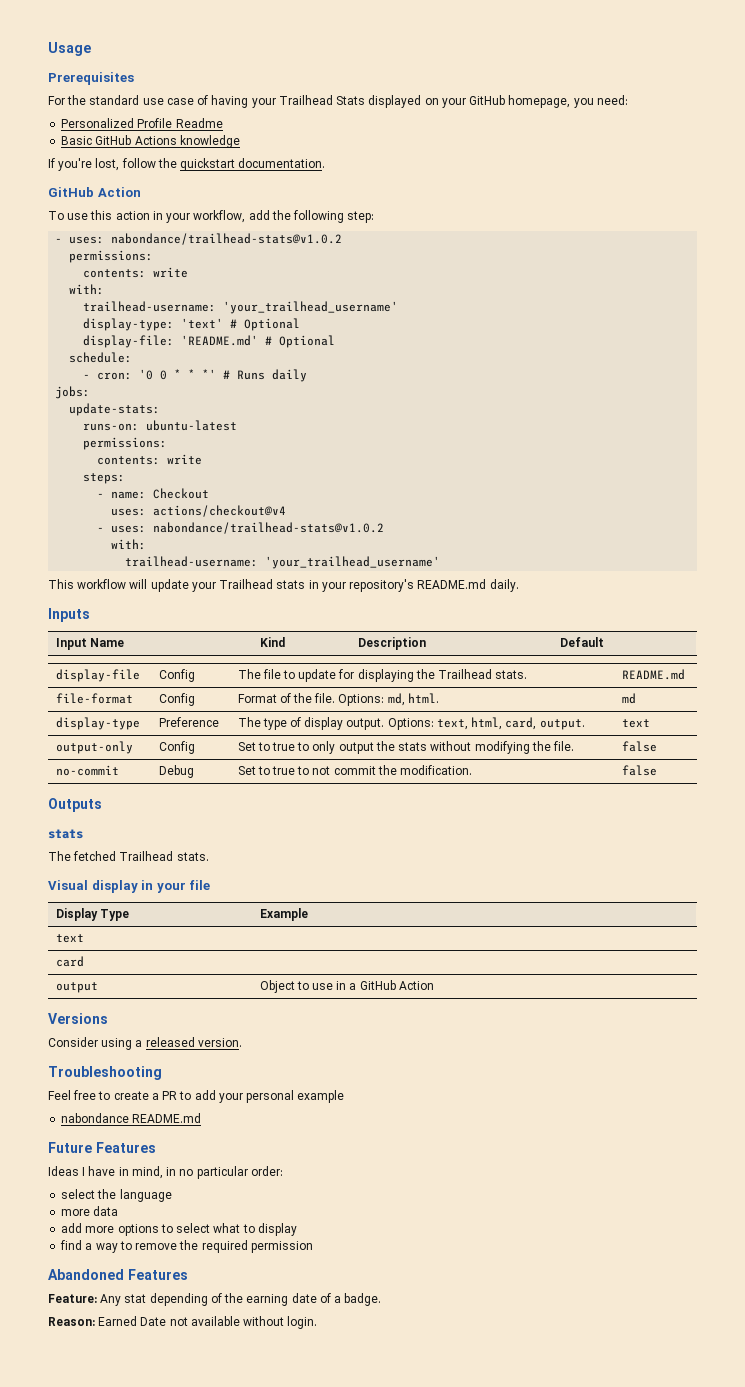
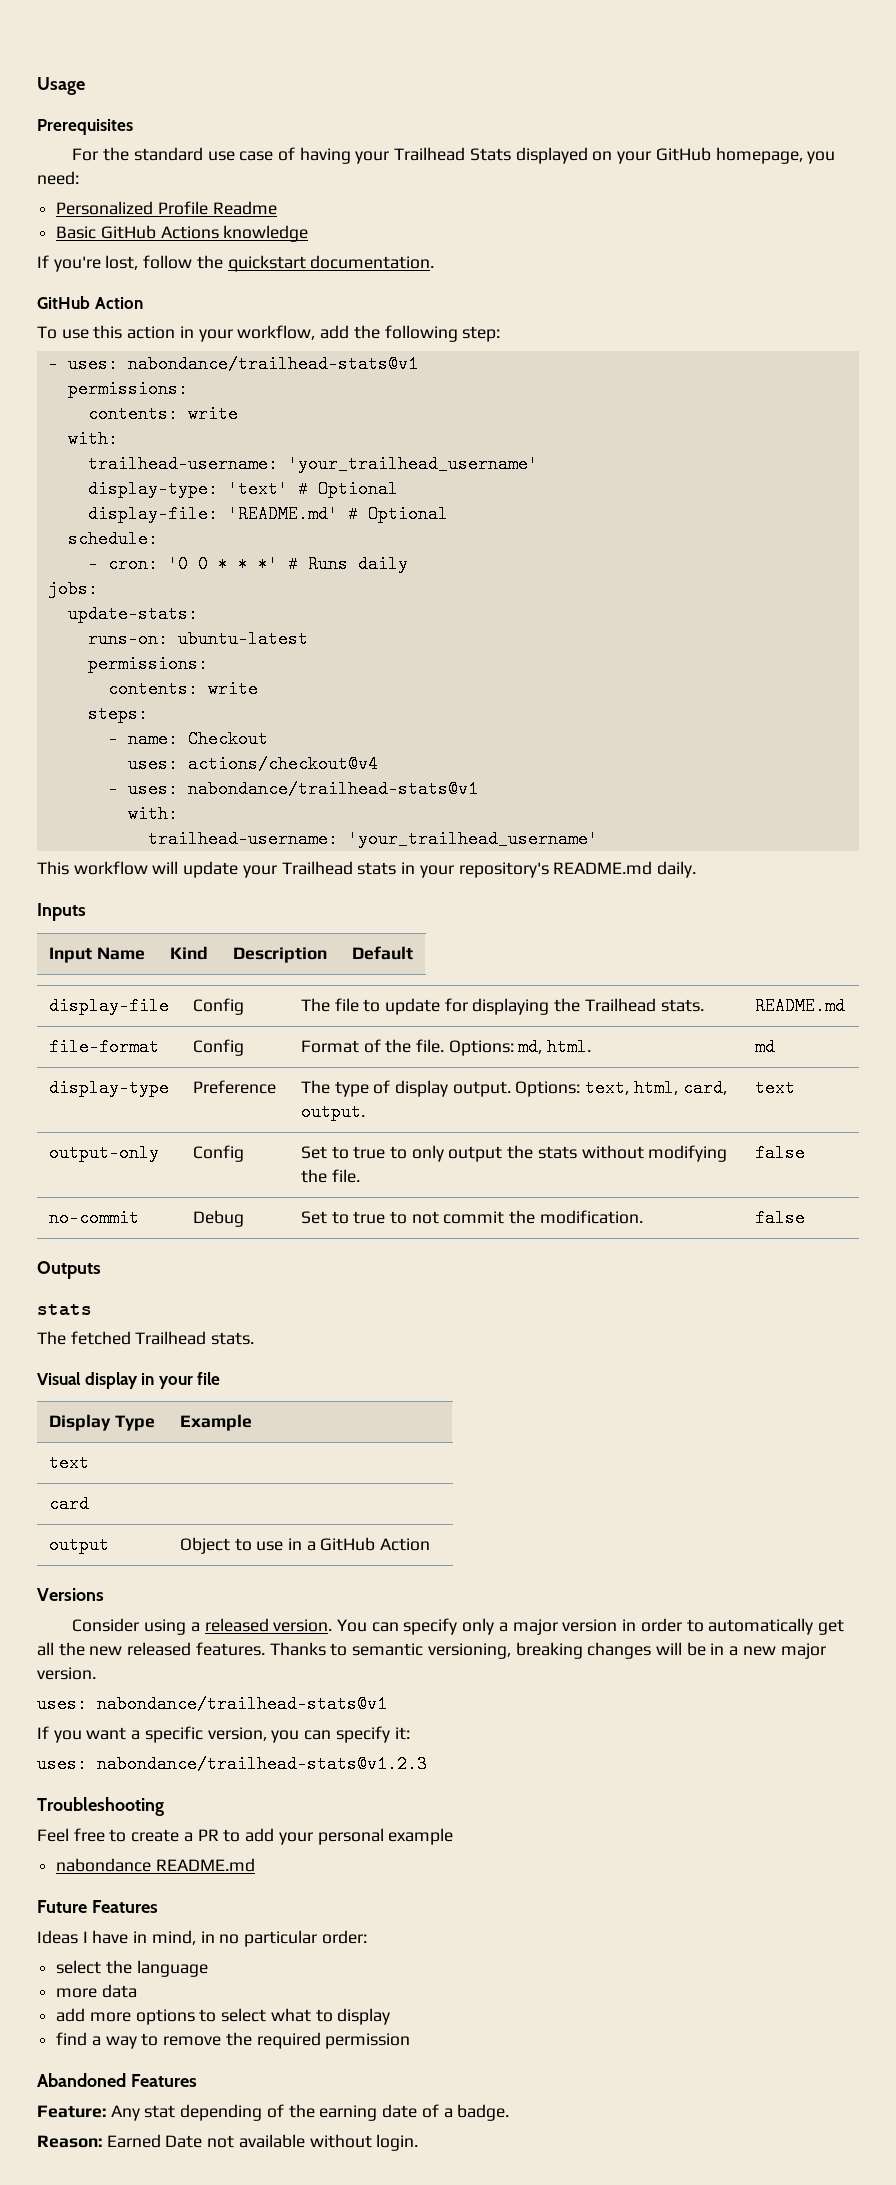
  To use this action in your workflow, add the following step:
- - uses: nabondance/trailhead-stats@v1.0.2
+ - uses: nabondance/trailhead-stats@v1
  uses: actions/checkout@v4
- - uses: nabondance/trailhead-stats@v1.0.2
+ - uses: nabondance/trailhead-stats@v1
+ You can specify only a major version in order to automatically get all the new released features. Thanks to semantic versioning, breaking changes will be in a new major version.
+ uses: nabondance/trailhead-stats@v1
+ If you want a specific version, you can specify it:
+ uses: nabondance/trailhead-stats@v1.2.3

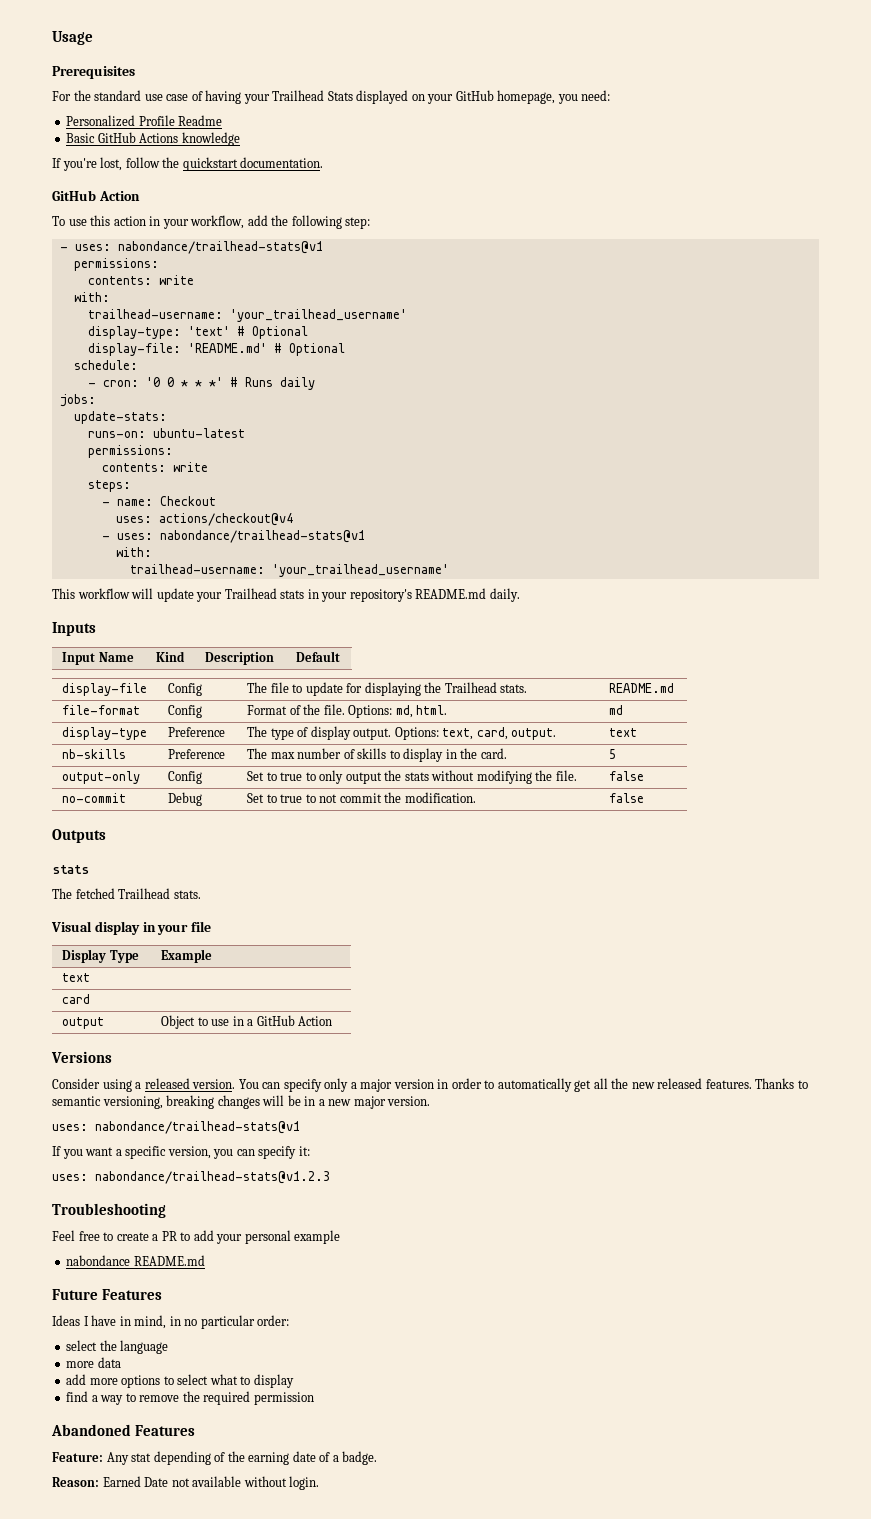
- display-type | Preference | The type of display output. Options: text, html, card, output. | text
+ display-type | Preference | The type of display output. Options: text, card, output. | text
+ nb-skills | Preference | The max number of skills to display in the card. | 5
==================================================
== Instructions for the task ==
With all pictures left out, please transcribe exactly the lines from the start of the material through the line with "text, card, output. | text".

== Solution to this task ==
  To use this action in your workflow, add the following step:
- - uses: nabondance/trailhead-stats@v1.0.2
+ - uses: nabondance/trailhead-stats@v1
  uses: actions/checkout@v4
- - uses: nabondance/trailhead-stats@v1.0.2
+ - uses: nabondance/trailhead-stats@v1
+ You can specify only a major version in order to automatically get all the new released features. Thanks to semantic versioning, breaking changes will be in a new major version.
+ uses: nabondance/trailhead-stats@v1
+ If you want a specific version, you can specify it:
+ uses: nabondance/trailhead-stats@v1.2.3

- display-type | Preference | The type of display output. Options: text, html, card, output. | text
+ display-type | Preference | The type of display output. Options: text, card, output. | text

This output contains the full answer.